*** Exercise data Section Begins ***

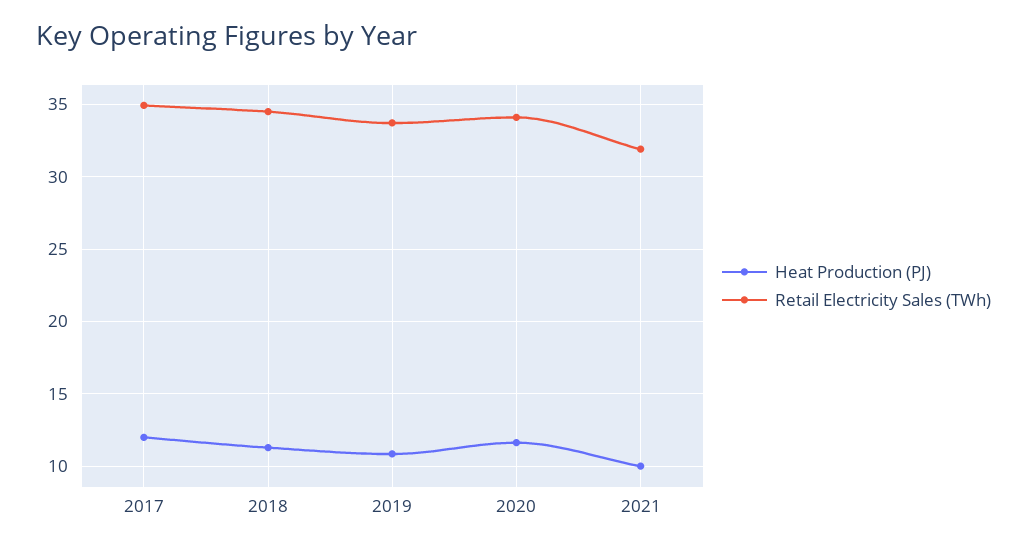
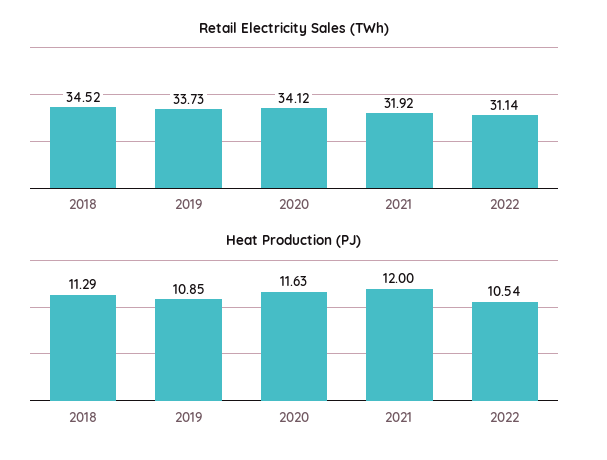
Heat Production (PJ), 2017: 12 -> none
Retail Electricity Sales (TWh), 2017: 35 -> none
Heat Production (PJ), 2021: 10 -> 12
Retail Electricity Sales (TWh), 2022: none -> 31.14
Heat Production (PJ), 2022: none -> 10.54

*** Exercise data Section Ends ***

### Your task
Restate the listing above word for word and skip each picture.

### Response area
Heat Production (PJ), 2017: 12 -> none
Retail Electricity Sales (TWh), 2017: 35 -> none
Heat Production (PJ), 2021: 10 -> 12
Retail Electricity Sales (TWh), 2022: none -> 31.14
Heat Production (PJ), 2022: none -> 10.54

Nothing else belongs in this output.